RE - the tree roots thing.. thats why I am always confused.. since the above ground (vine like) roots as well as the heavy/thick (sometime compressed laterally) styled root systems are all technically a form of "buttress" 
_- am I right??_

I like the silk cotton (Ankor Wat type) roots but will likely go w/a thinner (more vine-like) root system so that I'll be able to actually *see* the ruin/rubble underneath.
Something more akin to a mangrove style but thicker trunk and roots too.

I'll try to put up some photos of my current progress this week (got a lot of yard work to do when I get home so don't think the Mrs will allow me to play too much tonight ;0)P


----------



## ryan10517

haahaha i'm somewhat confused about it too. lets just call them roots and thats it! lol. I'm thinking my plan will be to incorporate the entire background and sides of the tank with one tree/root system on either side.


----------



## yellow dart frog man

that tree root and fossil looks A W S O M E!!


----------



## ryan10517

yellow dart frog man said:


> that tree root and fossil looks A W S O M E!!


why thank you sir!


----------



## ryan10517

Hey guys, just so you know, my second tree is still in the making right now. I'd say its ~80% done, and it already looks better than the first. I will show you guys one picture when it is done.
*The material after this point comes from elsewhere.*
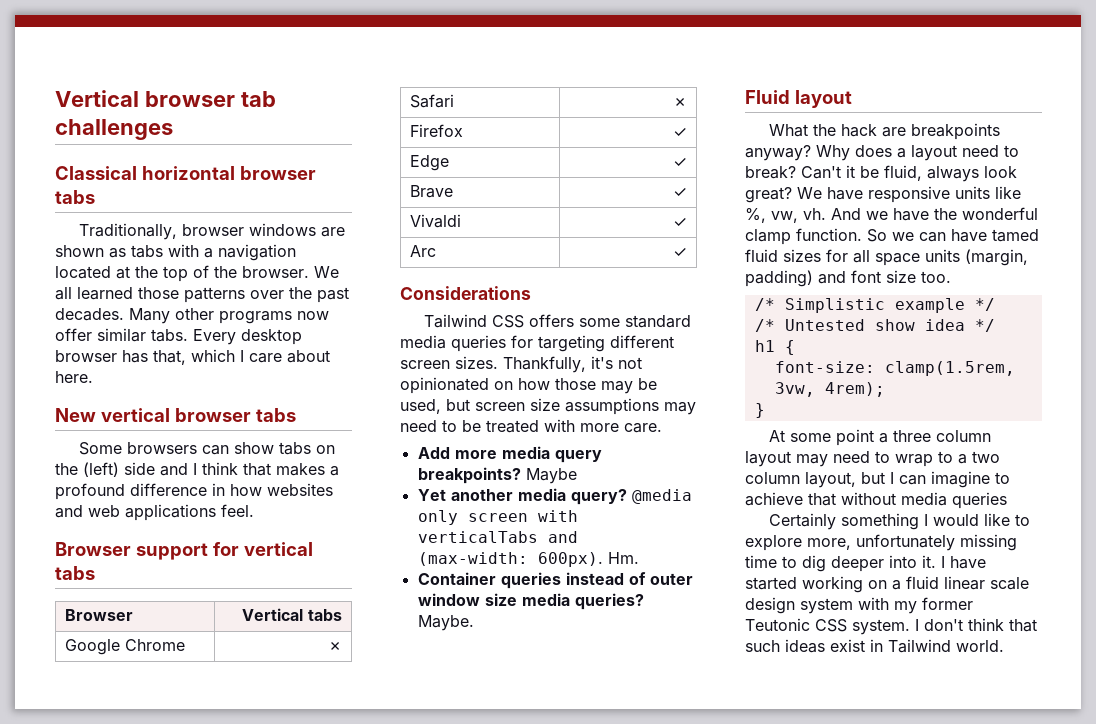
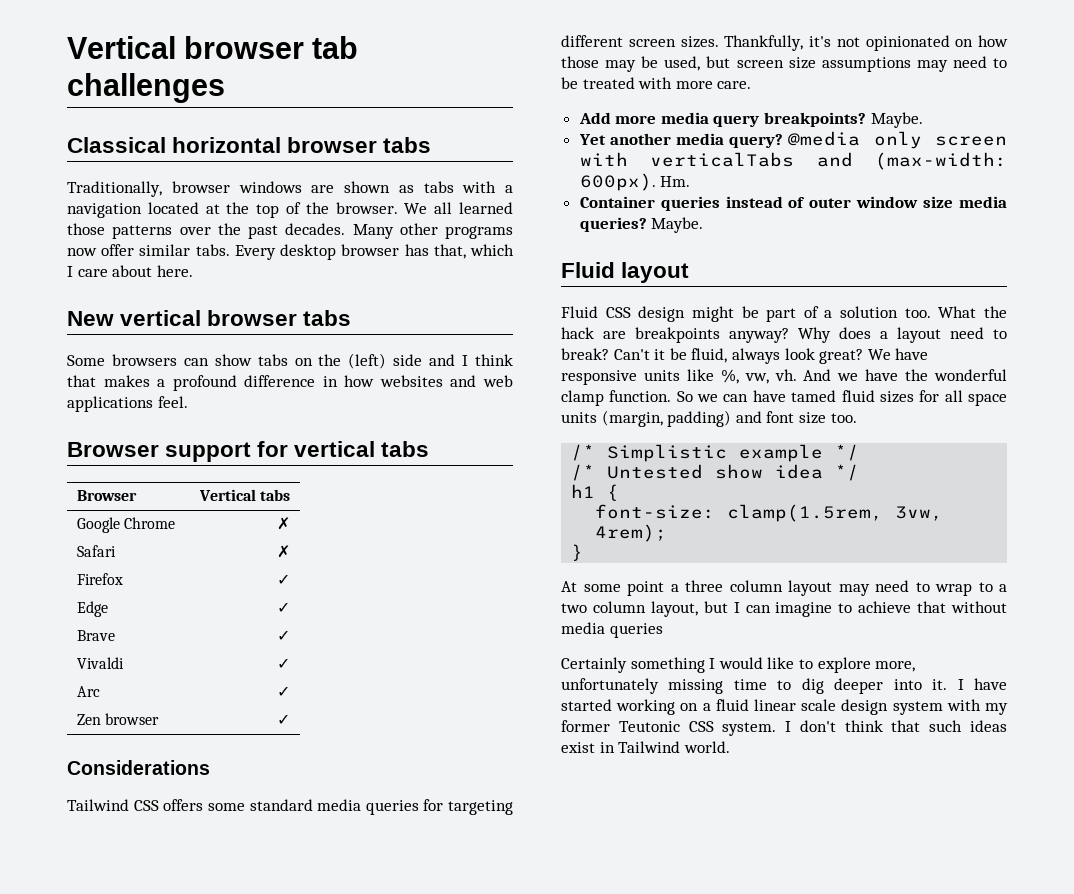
+ Zen browser | ✓
- Add more media query breakpoints? Maybe
+ Add more media query breakpoints? Maybe.
+ Fluid CSS design might be part of a solution too.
I don't want to spoil the DIY video i'm making for the next contest (that is if we ever get around to kicking than one off...) 


Heatfreakk3, this tree is going to you if you still want it... sorry its like 4 months overdue lol. you can have it for shipping costs if you want


----------



## ncc2015

What did you use to make the fossil? It looks wonderful.


----------



## ryan10517

ncc2015 said:


> What did you use to make the fossil? It looks wonderful.


the fossil was made similarly to the trees. I carved out a foam blank, shaped it with sanders, etc... then i used plaster to coat it (not to be confused with drylok i used for the trees) then i painted it with straight acrylic. pretty simple really.


----------



## james67

what kind of plaster?

james


----------



## ryan10517

james67 said:


> what kind of plaster?
> 
> james


plaster of paris. nothing special. I doubt it would hold up in high humidity or anything. It was an art project after all  I did have to sand it a good amount before painting it. Lets just say it kicked all the other art projects' asses


----------



## james67

make sure you dont use it in a viv.  gypsum (plaster of paris) is a powerful irritant. it also holds moisture and becomes a breeding ground for all sorts of nasty molds.

james


----------



## ryan10517

most definitely! ya i would never consider plaster with any kind of animal haha. it works great for high school art projects though. Just to make sure nobody gets confused... DON'T USE PLASTER IN A VIV! now how much do you want to bet there will be at least someone that asks if they can use it.....


----------



## dartboard

So can you use plaster in vivs?


----------



## james67

dartboard said:


> So can you use plaster in vivs?


yes. just pour it in the tank and put the frogs in. no need to wait till it cures.

james


----------



## ryan10517

james67 said:


> yes. just pour it in the tank and put the frogs in. no need to wait till it cures.
> 
> james


its also a great fly culture media! careful though, it dries out pretty fast!


----------



## ryan10517

I give you..... SECOND attempt at a buttress root tree!!!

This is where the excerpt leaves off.